JUBA, 6 May 2008 (IRIN) - Sudanese officials and representatives of donor nations opened a major conference in Norway on 5 May, amid warnings that the provisions of a three-year-old peace accord had fallen dangerously behind schedule.

On the second day of the conference, Norway pledged US$500 million for 2008-11 and the EU promised $435 million for the same period.

Many in Southern Sudan, especially returning refugees and internally displaced people who flocked back after the Comprehensive Peace Agreement (CPA) was signed in 2005, feel frustrated by the lack of services and facilities such as health and educational institutions. The CPA allows for proposed elections in 2009 and a referendum on secession in 2011.

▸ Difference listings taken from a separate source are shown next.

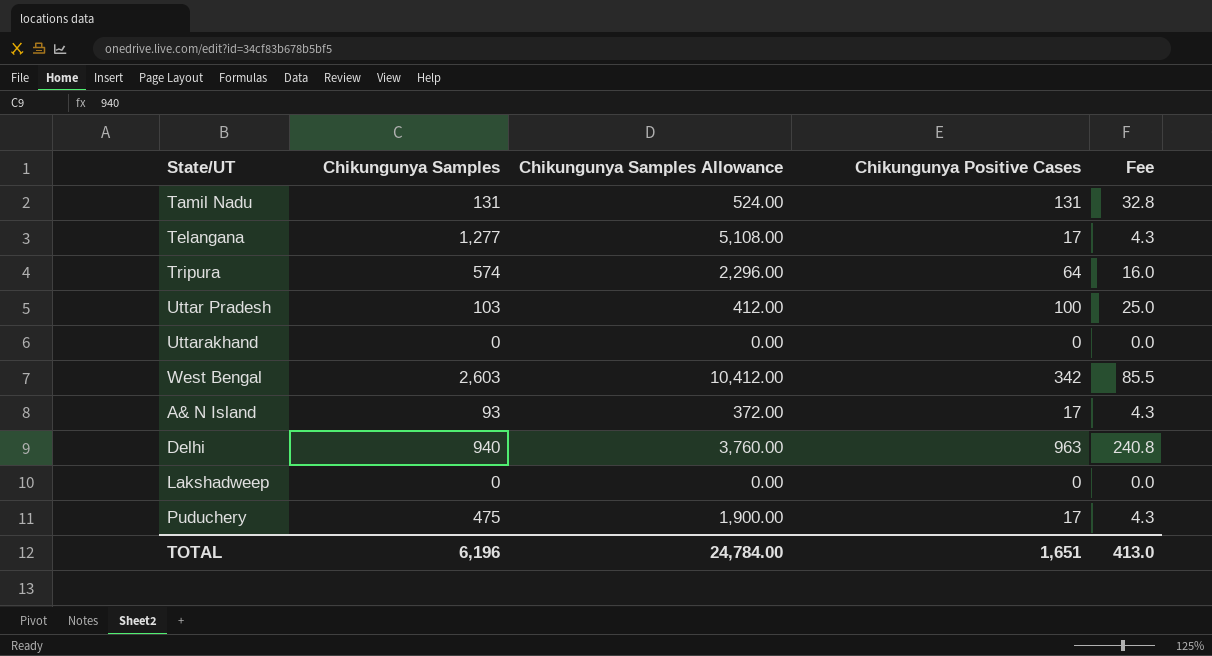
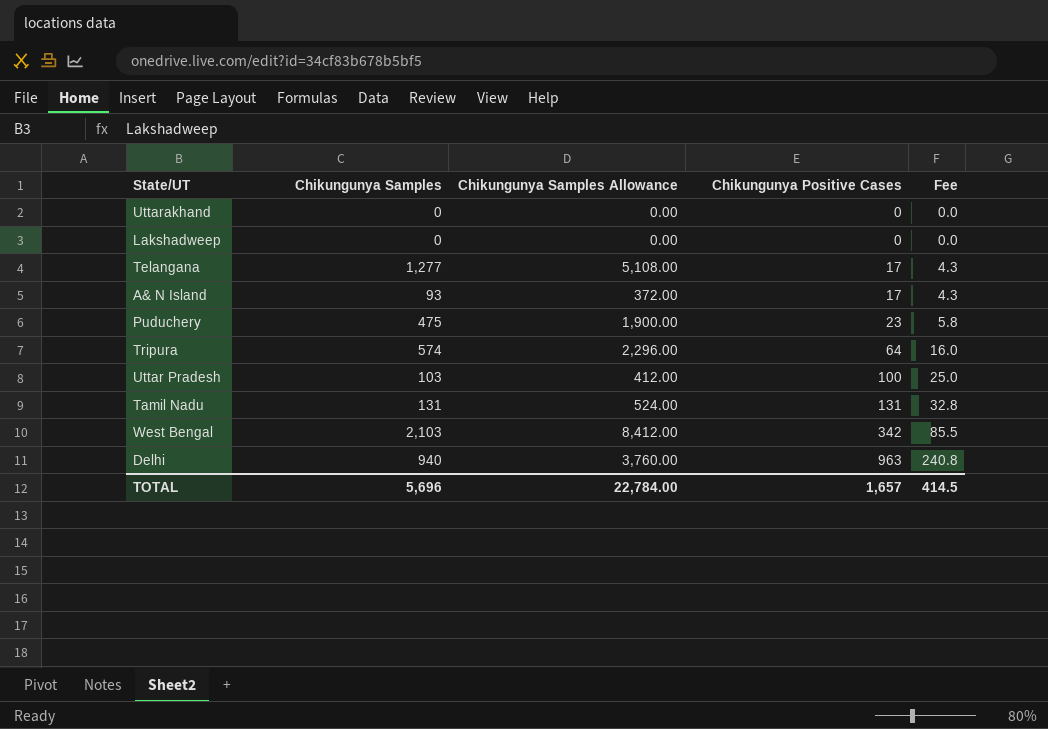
row order: none -> Chikungunya Positive Cases ascending
Puduchery | Chikungunya Positive Cases: 17 -> 23
Puduchery | Fee: 4.3 -> 5.8
West Bengal | Chikungunya Samples: 2,603 -> 2,103
West Bengal | Chikungunya Samples Allowance: 10,412.00 -> 8,412.00
TOTAL | Chikungunya Samples: 6,196 -> 5,696
TOTAL | Chikungunya Samples Allowance: 24,784.00 -> 22,784.00
TOTAL | Chikungunya Positive Cases: 1,651 -> 1,657
TOTAL | Fee: 413.0 -> 414.5

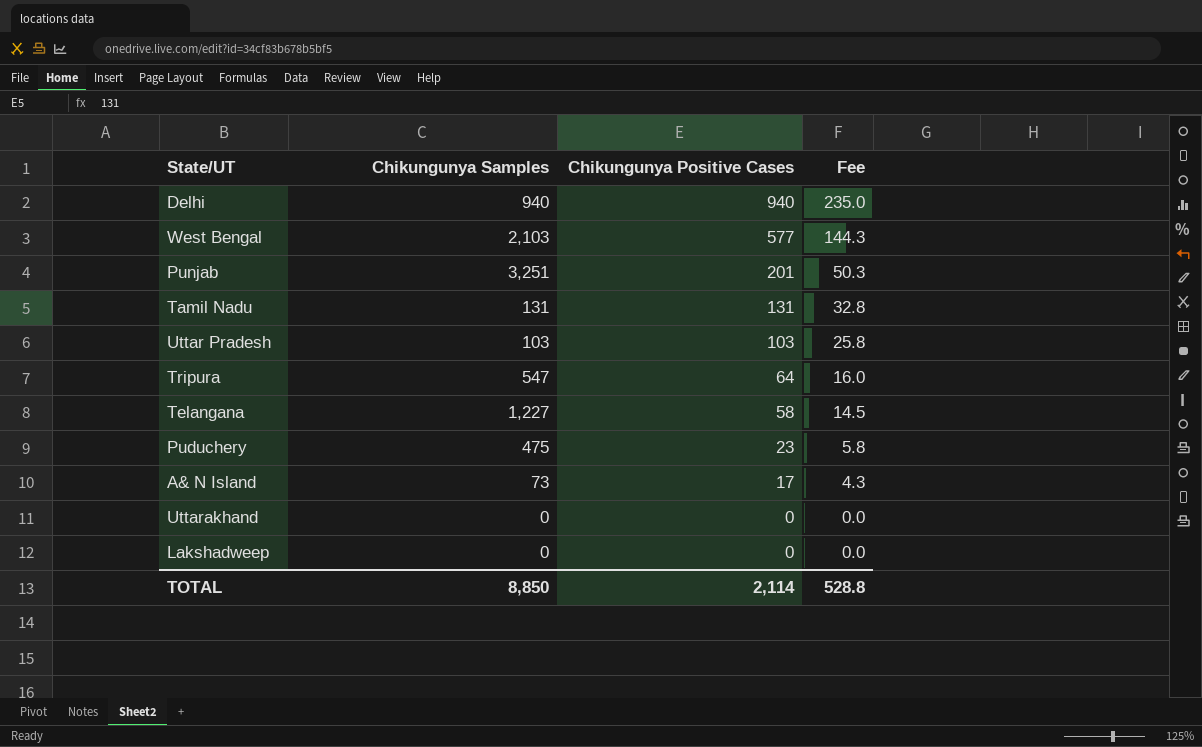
row order: Chikungunya Positive Cases ascending -> Chikungunya Positive Cases descending
column Chikungunya Samples Allowance | formula: [Chikungunya Samples] * 4 -> none
Delhi | Chikungunya Positive Cases: 963 -> 940
Delhi | Fee: 240.8 -> 235.0
West Bengal | Chikungunya Positive Cases: 342 -> 577
West Bengal | Fee: 85.5 -> 144.3
row Punjab: none -> 3,251 | 201 | 50.3
Uttar Pradesh | Chikungunya Positive Cases: 100 -> 103
Uttar Pradesh | Fee: 25.0 -> 25.8
Tripura | Chikungunya Samples: 574 -> 547
Telangana | Chikungunya Samples: 1,277 -> 1,227
Telangana | Chikungunya Positive Cases: 17 -> 58
Telangana | Fee: 4.3 -> 14.5
A& N Island | Chikungunya Samples: 93 -> 73
TOTAL | Chikungunya Samples: 5,696 -> 8,850
TOTAL | Chikungunya Positive Cases: 1,657 -> 2,114
TOTAL | Fee: 414.5 -> 528.8

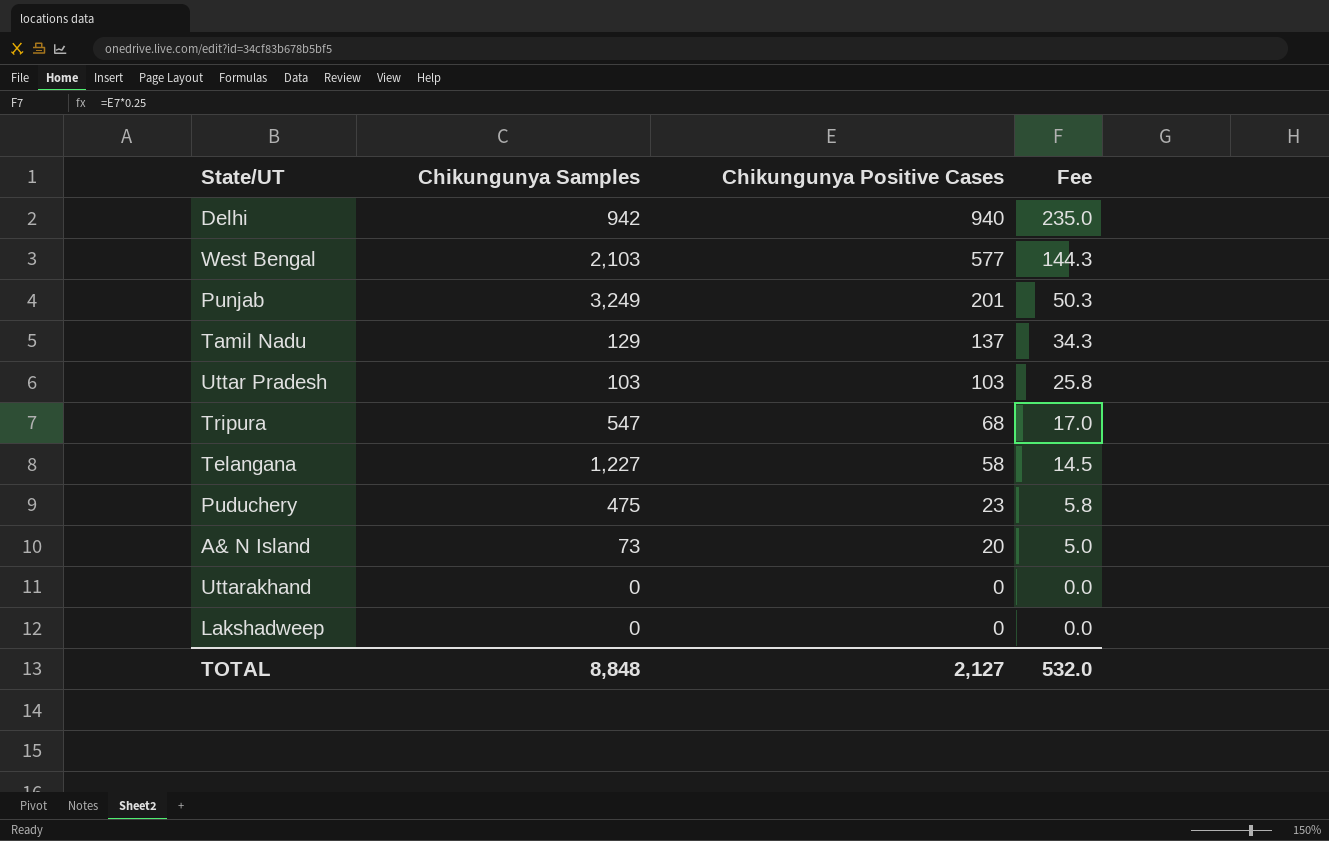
Delhi | Chikungunya Samples: 940 -> 942
Punjab | Chikungunya Samples: 3,251 -> 3,249
Tamil Nadu | Chikungunya Samples: 131 -> 129
Tamil Nadu | Chikungunya Positive Cases: 131 -> 137
Tamil Nadu | Fee: 32.8 -> 34.3
Tripura | Chikungunya Positive Cases: 64 -> 68
Tripura | Fee: 16.0 -> 17.0
A& N Island | Chikungunya Positive Cases: 17 -> 20
A& N Island | Fee: 4.3 -> 5.0
TOTAL | Chikungunya Samples: 8,850 -> 8,848
TOTAL | Chikungunya Positive Cases: 2,114 -> 2,127
TOTAL | Fee: 528.8 -> 532.0

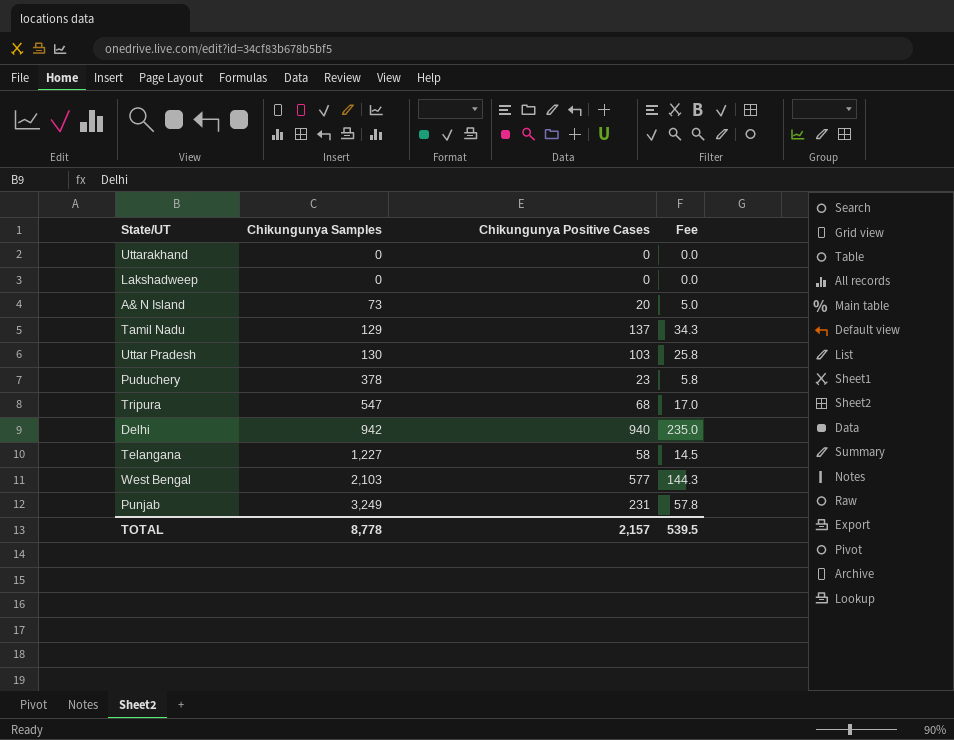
row order: Chikungunya Positive Cases descending -> Chikungunya Samples ascending
Uttar Pradesh | Chikungunya Samples: 103 -> 130
Puduchery | Chikungunya Samples: 475 -> 378
Punjab | Chikungunya Positive Cases: 201 -> 231
Punjab | Fee: 50.3 -> 57.8
TOTAL | Chikungunya Samples: 8,848 -> 8,778
TOTAL | Chikungunya Positive Cases: 2,127 -> 2,157
TOTAL | Fee: 532.0 -> 539.5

"I do not understand why the GOSS [Government of Southern Sudan] cannot provide a little percentage of its revenues to provide water," a participant at a recent meeting on water problems said in Malakal, Upper Nile State.

His frustration was shared by a local politician. "We cannot spend the whole [six-year] CPA interim period on emergencies," Peter Pal Riak, state minister for infrastructure in Upper Nile, said. "The people [of Southern Sudan] will not realise what peace has brought unless they receive services."

Norway’s minister for environment and international development, Erik Solheim, in a statement issued before the 5-7 May meeting, warned: "The Comprehensive Peace Agreement is in a critical phase ... The parties must redouble their efforts to implement the agreement."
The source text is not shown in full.